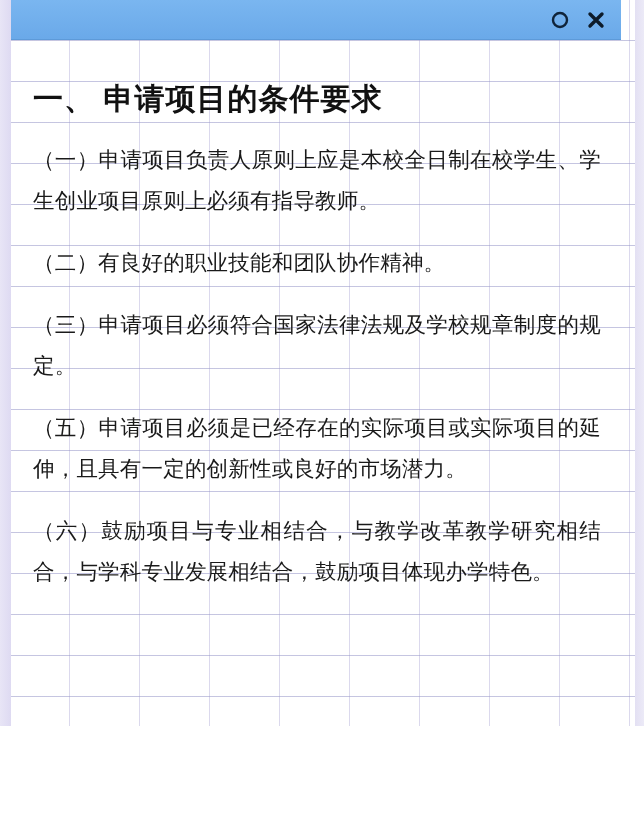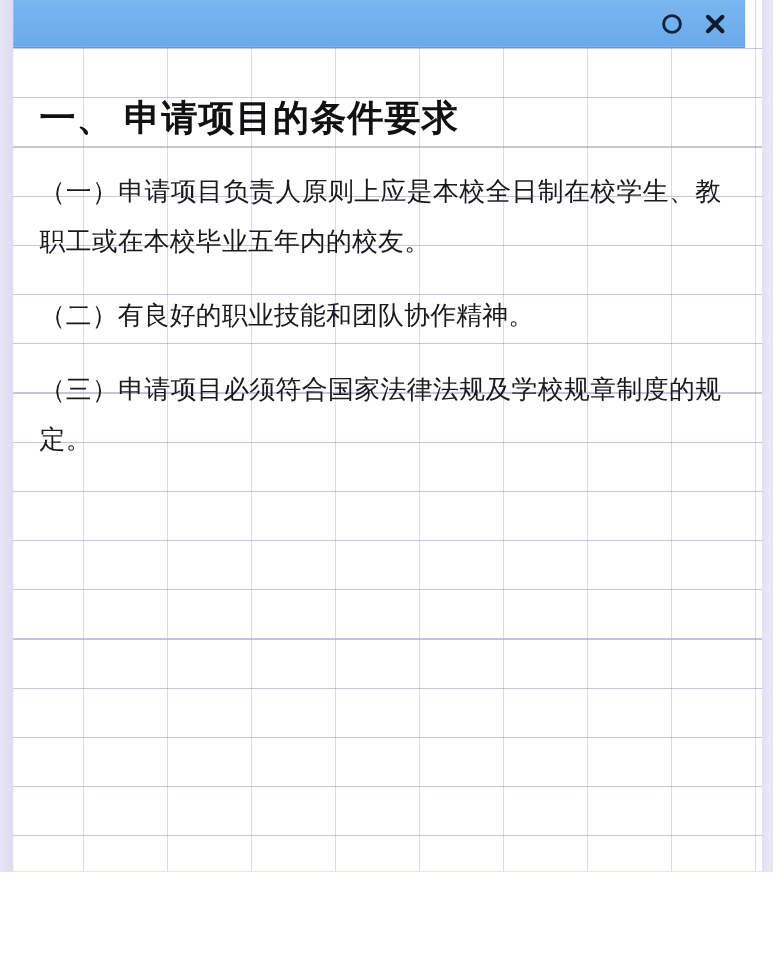"一、 申请项目的条件要求" .page { background: #c2410c -> #a3a3a3 }
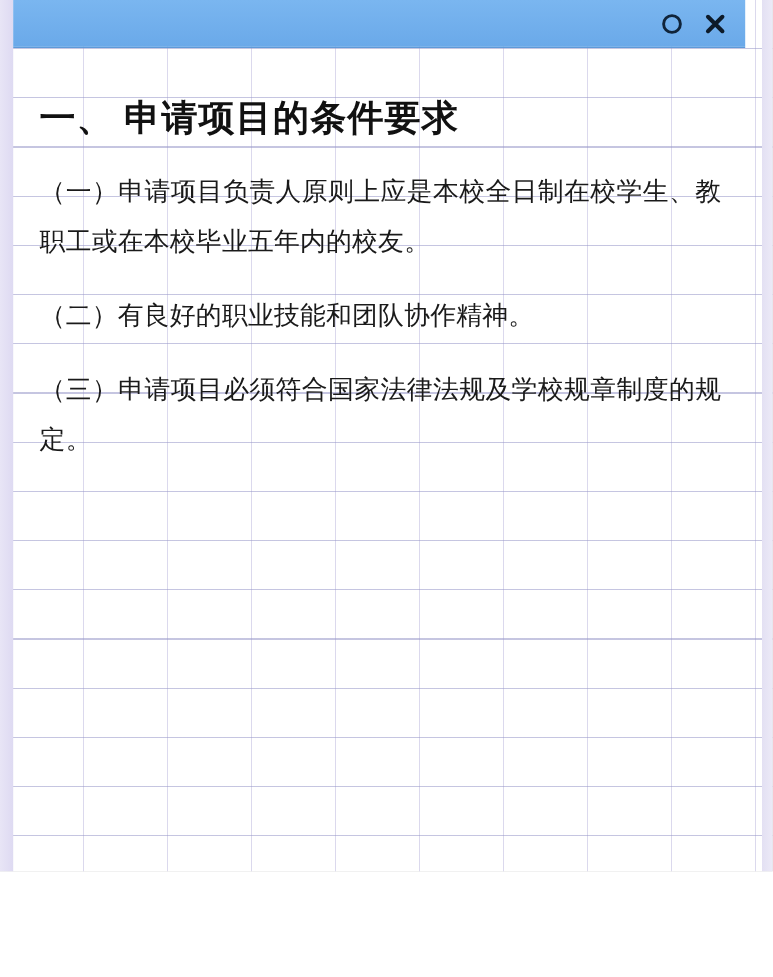"（一）申请项目负责人原则上应是本校全日制在校学生、教职工或在本校毕业五年内的校友" p.para { text: 教职工或在本校毕业五年内的校友 -> 学生创业项目原则上必须有指导教师 }
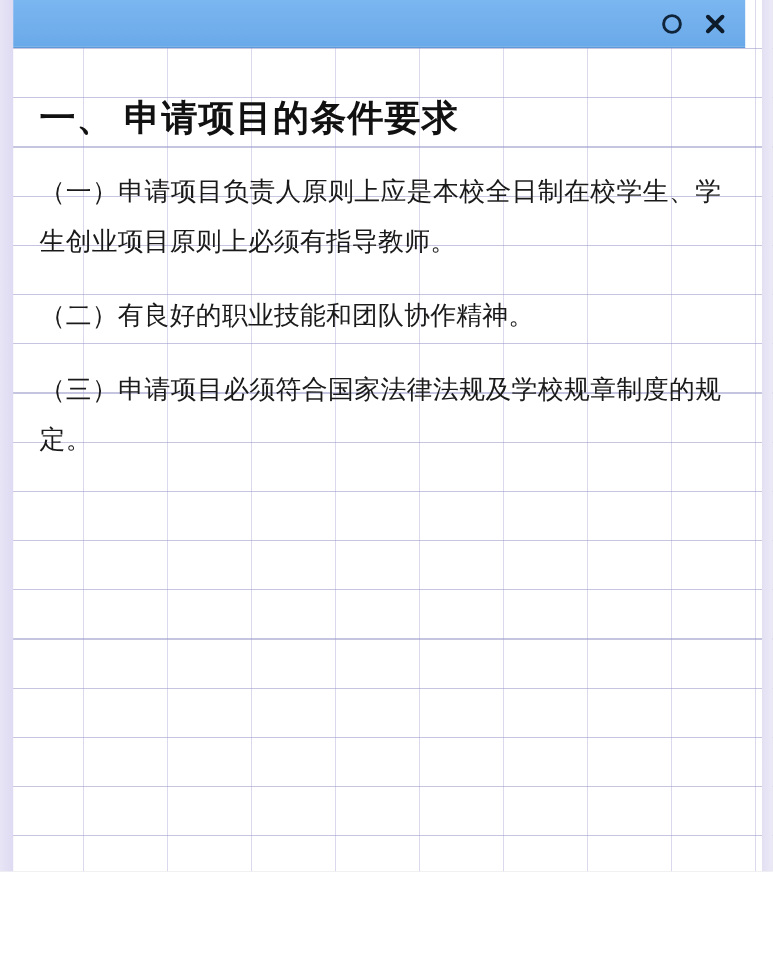"（五）申请项目必须是已经存在的实际项目或实际项目的延伸，且具有一定的创新性或良好" p.para { html: none -> <p>（五）申请项目必须是已经存在的实际项目或实际项目的延伸，且具有一定的创新性或良好的市场潜力。</p> }
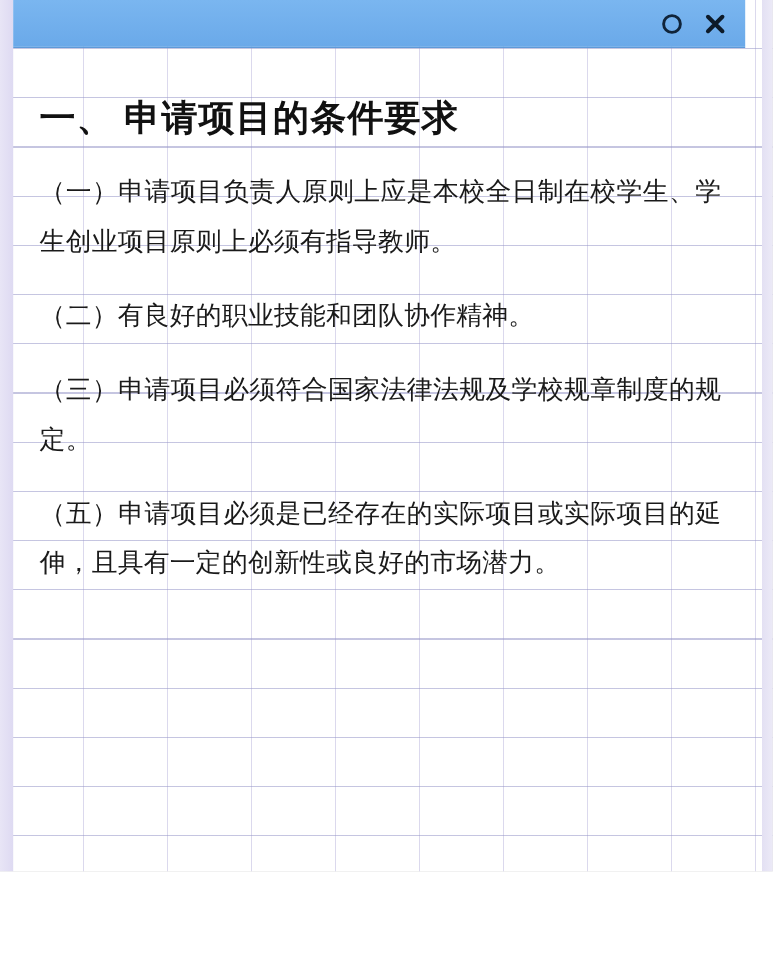"（六）鼓励项目与专业相结合，与教学改革教学研究相结合，与学科专业发展相结合，鼓励" p.para { html: none -> <p>（六）鼓励项目与专业相结合，与教学改革教学研究相结合，与学科专业发展相结合，鼓励项目体现办学特色。</p> }
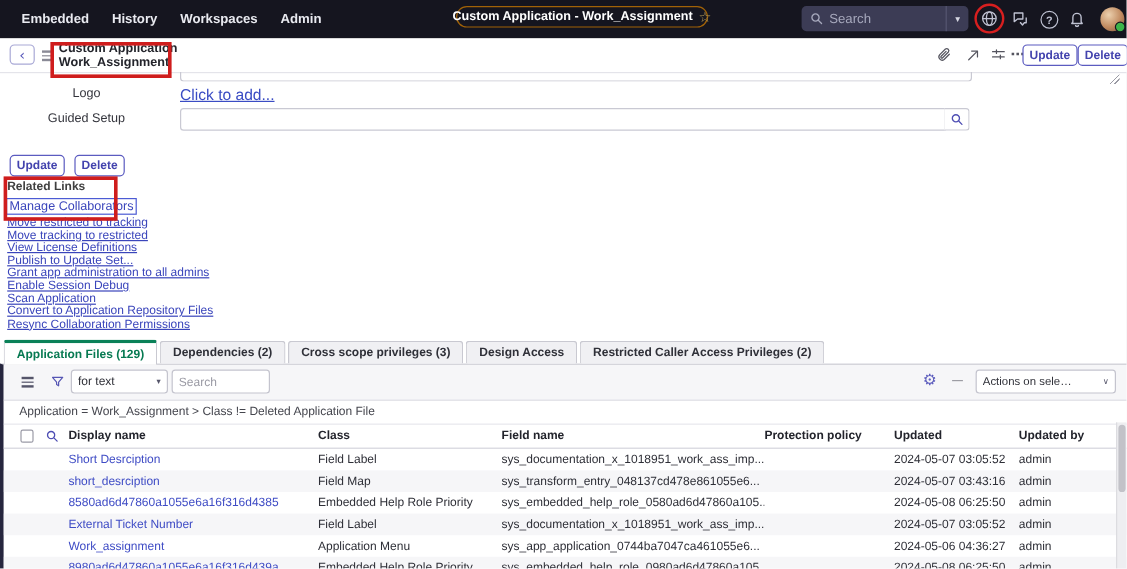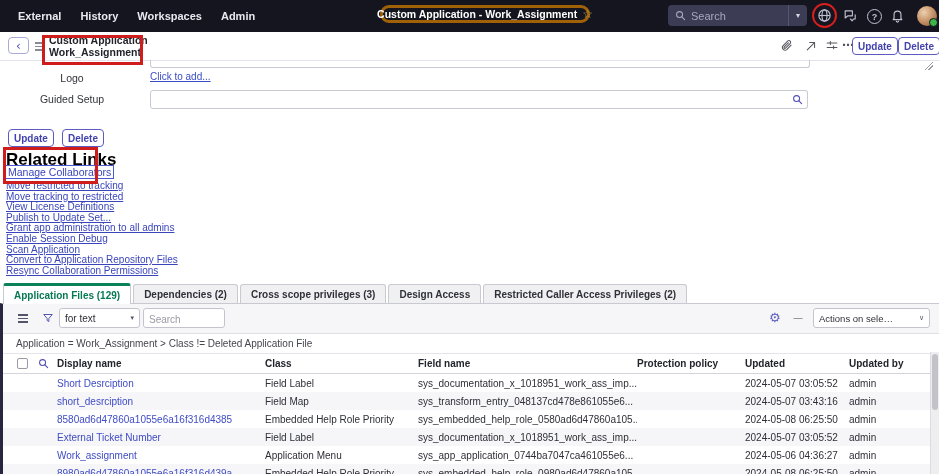"External" span.mi { text: External -> Embedded }
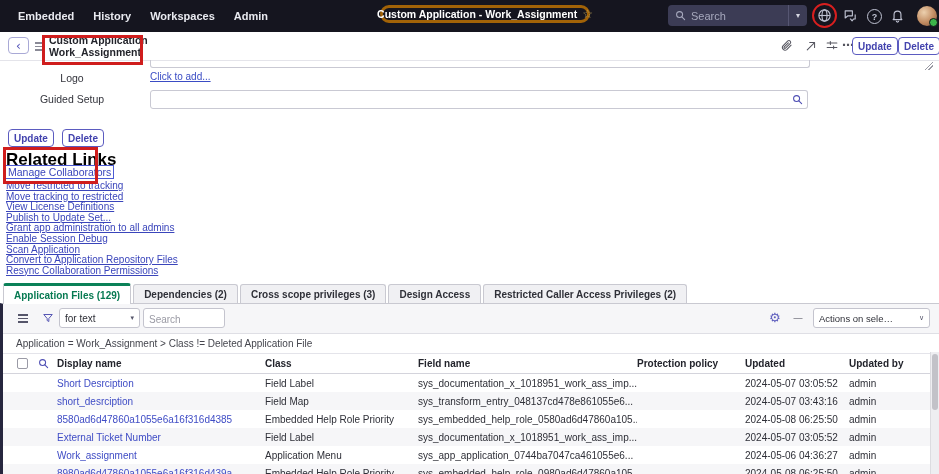"Custom Application - Work_Assignment" .pill { border: 3px solid #a16207 -> 1px solid #a16207 }
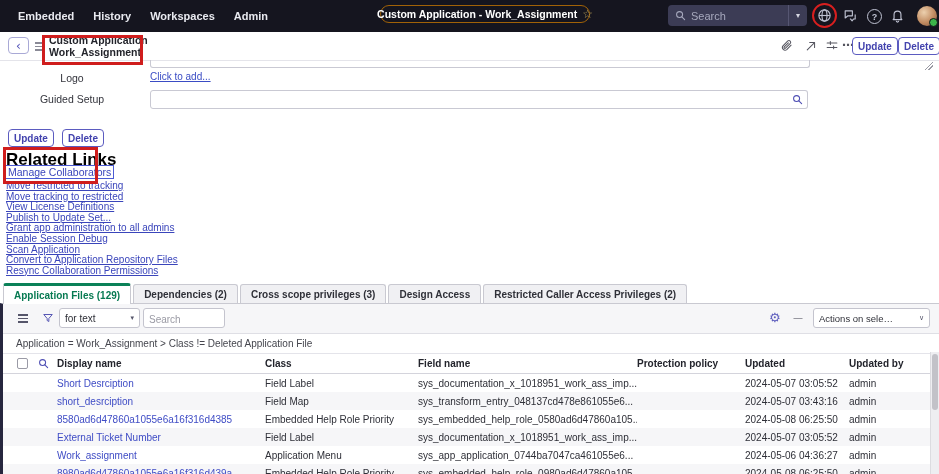"Click to add..." .linkblue { font-size: 10px -> 13px }
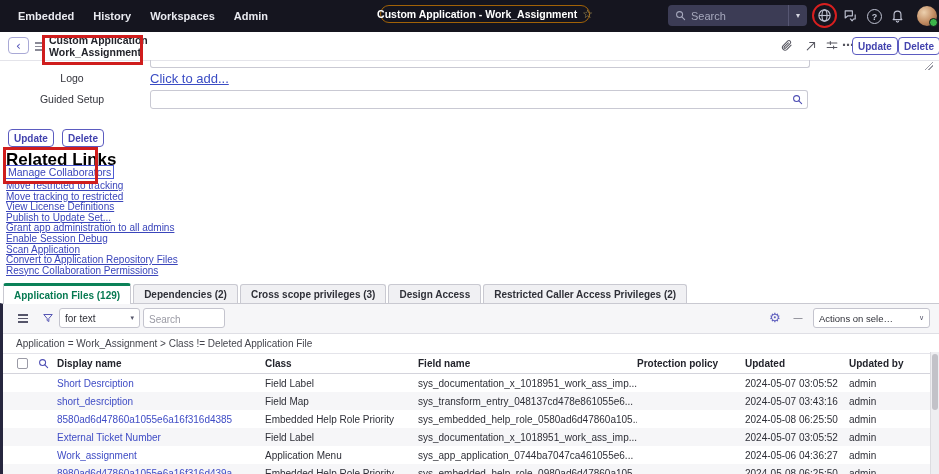"Related Links" .rl-heading { color: #000000 -> #404040; font-size: 17px -> 10px }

### What to do
Could you reproduce exactly the lines running from the one with "none -> <p>（六）鼓励项目与专业相结合，与教学改革教学研究相结合，与学科专业发展相结合，鼓励项目体现办学特色。</p>" through the final line of the listing above, both included, and drop the pictures?

### Your response
"（六）鼓励项目与专业相结合，与教学改革教学研究相结合，与学科专业发展相结合，鼓励" p.para { html: none -> <p>（六）鼓励项目与专业相结合，与教学改革教学研究相结合，与学科专业发展相结合，鼓励项目体现办学特色。</p> }
"External" span.mi { text: External -> Embedded }
"Custom Application - Work_Assignment" .pill { border: 3px solid #a16207 -> 1px solid #a16207 }
"Click to add..." .linkblue { font-size: 10px -> 13px }
"Related Links" .rl-heading { color: #000000 -> #404040; font-size: 17px -> 10px }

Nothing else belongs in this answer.